My vision is of a school where my students are part of a blur of what is normal. Where disability, sexuality, race and religion are invisible. When I say invisible, I don’t mean they do not exist, I mean they are no longer seen as an abnormality but as fundamental.
I want my school to be a place where care is at the centre, where students are given and create opportunities in a supportive environment to work in “real time” on things that matter.
Where students have a genuine voice in what they learn, how they learn it and a voice to whole school action and change.
I want a school where families are part of the learning journey and have opportunities to celebrate together the growth and development of their children.
Where relationships are core and where ideas and passions are valued.

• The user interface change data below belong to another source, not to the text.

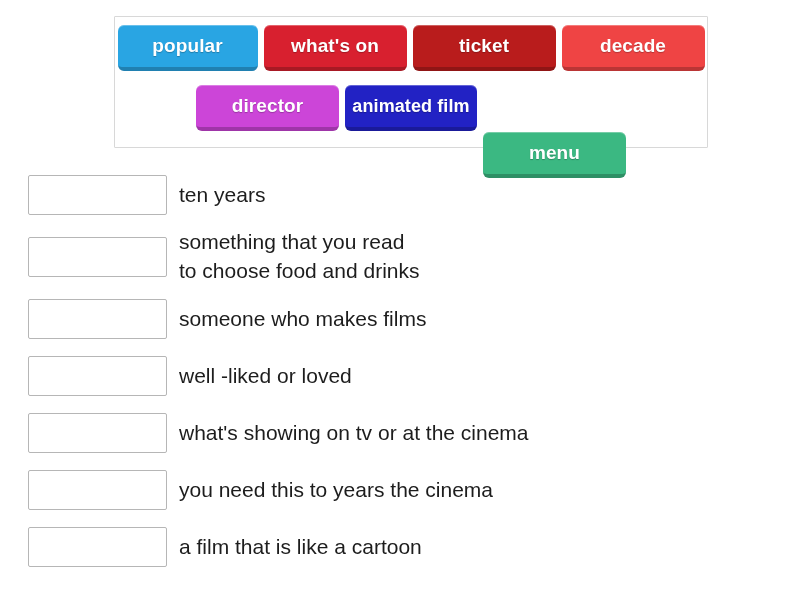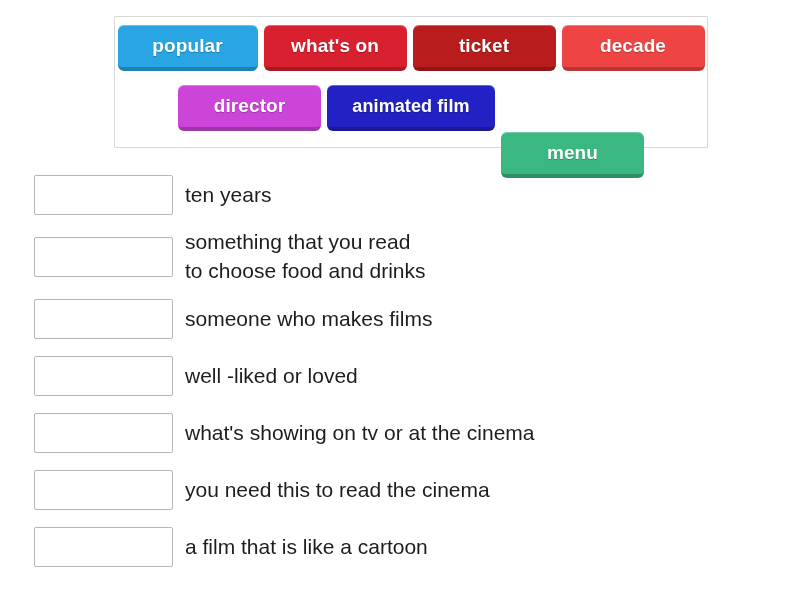--- a/index.html
+++ b/index.html
@@ -65,7 +65,7 @@
   #tile-ticket       { width: 143px; }
   #tile-decade       { width: 143px; }
   #tile-director     { width: 143px; }
-  #tile-animated-film{ width: 168px; }
+  #tile-animated-film{ width: 132px; }
   #tile-menu         { width: 143px; margin-top: 47px; }
 
   

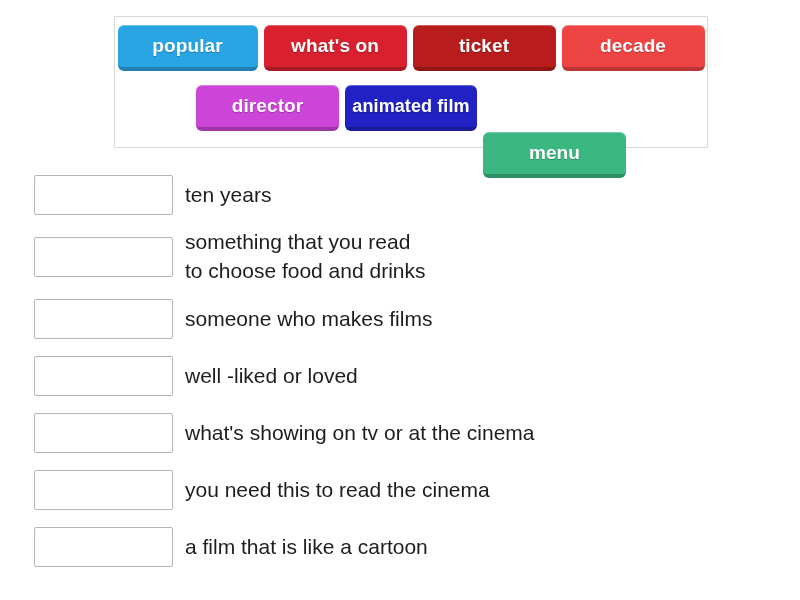--- a/index.html
+++ b/index.html
@@ -71,7 +71,7 @@
   
   #rows {
     position: absolute;
-    left: 34px;
+    left: 28px;
     top: 172px;
     width: 730px;
   }

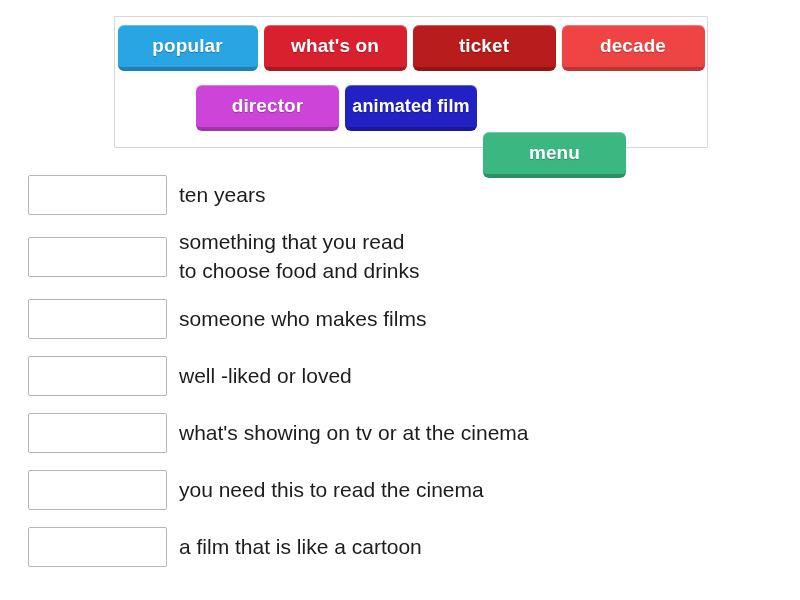--- a/index.html
+++ b/index.html
@@ -152,7 +152,7 @@
 
   <div class="row">
     <div class="drop-box"></div>
-    <div class="definition">you need this to read the cinema</div>
+    <div class="definition">you need this to years the cinema</div>
   </div>
 
   <div class="row">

Where students teach/lead other students and staff and share their teaching/learning with a global audience.
I want a school where achievement is measured by personal growth not a one fits all test. Where hard work, grit and determination, reflection and community service is part of everyday learning and a highly valued part of achievement.
Where each student develops a personalised, unique path of learning and completes their school years when they have a tool kit for coping with the challenges of an unknown world not because they achieved a chronological milestone.
There are more things I would add, but these are the things I am most passionate about, it’s what I work towards every day. Thinking outside the square won’t be “weird”, a passion for the peculiar will be embraced and the attention will be on the possibilities, not the deficit of students abilities.